But during my trip, I thought of a better way. What if all latin characters on my phone were replaced with Greek characters? Surely, that would be the way to learn effortlessly!

I set that idea aside in a corner of my head until I was invited to Greece again, for a wedding. And so I started coding. After tens of hours of development (instead of a few hours of training), here is the result: transliteration-fonts!

The tools

I’m using fontTools. This is a Python library that allows editing TrueType/OpenType fonts. It’s not the easiest to use, so initially, I was using FontForge instead. Unfortunately, FontForge is slow and is limited to its own format, and thus, there weren’t as many fonts that I could modify. fontTools can modify any .ttf or .otf file!

In particular, I wanted to be able to modify the Noto family of fonts, as they have both a huge coverage of Unicode, and are open source. This is important because I want to be able to redistribute them.

The GSUB table

Fonts in the TrueType/OpenType format have a table for character substitution. This is called the GSUB table. There are many types of substitutions:

Single substitutions

This is the simplest substitution type. With it, you can map one character to another. For example, you can say that all a should turn into α.

The quick brown fox jumps over the lazy dog
Τηε quιcκ βροwν fοξ juμπς οvερ τηε λαzυ δογ

I want the transliteration to go both ways (aα and αa).

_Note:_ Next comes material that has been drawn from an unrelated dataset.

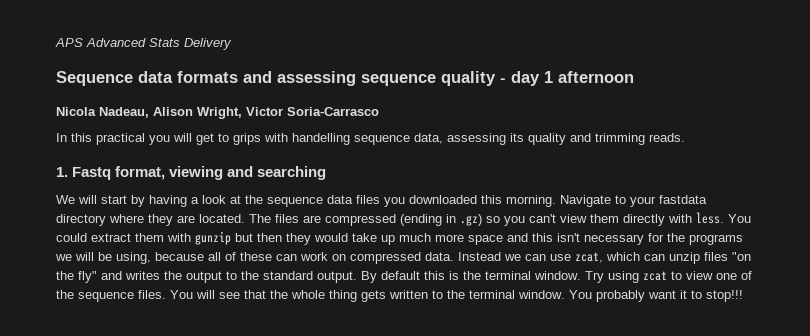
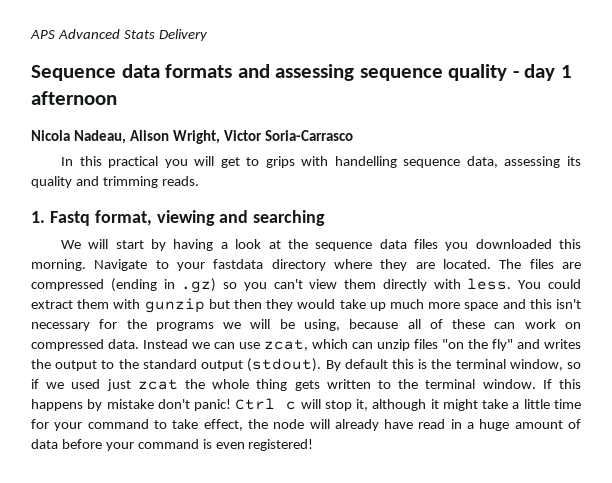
[317,271,357,283] output. -> [201,358,322,372] output (stdout).
[534,271,752,283] [56,290,266,302] window. Try using zcat to view one of the sequence files. You will see that -> [509,359,582,371] [31,379,178,391] window, so if we used just zcat
[569,290,743,302] You probably want it to stop!!! -> [542,379,581,389] [31,398,581,411] [31,419,581,431] [31,439,314,451] If this happens by mistake don't panic! Ctrl c will stop it, although it might take a little time for your command to take effect, the node will already have read in a huge amount of data before your command is even registered!

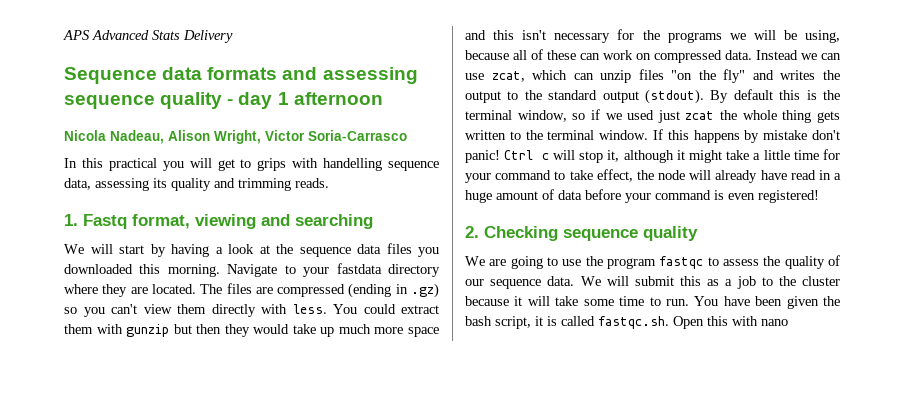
(314, 445) none -> [465,226,698,241] [465,255,840,269] [465,276,840,289] [465,296,840,309] [465,316,788,329] // 2. Checking sequence quality // We are going to use the program fastqc to assess the quality of our sequence data. We will submit this as a job to the cluster because it will take some time to run. You have been given the bash script, it is called fastqc.sh. Open this with nano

But if you do that, you create an infinite loop. aαaα → …and so on and so on. When using such a font, the software didn’t crash but it ignored the substitution.

Script/language

Thankfully, there is a way around it. When you define a substitution, you can specify the script (and the language). Which amounts to saying, text in latin script containing a will show as α. And text in greek script containing α will show as a. We avoid the infinite loop.

Don’t ask me how font renderers implement that. Mere mortals should stay away from such dark magic.

Some characters are used in multiple scripts, with different meanings. One such example is ;, a semicolon in latin and a question mark in greek. So when we write a ; and the surrounding text is in the greek alphabet, we want to transcribe it to ? in latin. But if we see a ; and the surrounding text is in the latin alphabet, that corresponds to · in greek.

Guess what; you don't know?
Γuεσς whατ· υοu δον'τ κνοw;

Μάντεπσε τι· δεν ξέρεις;
Mántepse ti; den xéreis?

Swapping characters

When I started working on this, I didn’t know much about font formats. So instead of using a table, I naively swapped them hard (by changing its Unicode value). It doesn’t work in the edge case described above, instead producing:

Guess what; you don't know?
Γuεσς whατ? υοu δον'τ κνοw·

Anyway, swapping Unicode values won’t get you very far, for proper transliteration you need more advanced substitutions such as ligatures, and for those a table is the only way.

Ligatures and multiple substitutions

Ligatures are the best-known kind of substitution. Most fonts have them, to make the text look better, for example by removing the dot on the i when it is next to a f. Ligatures will turn 2 characters (or more) like f and i into a single character like .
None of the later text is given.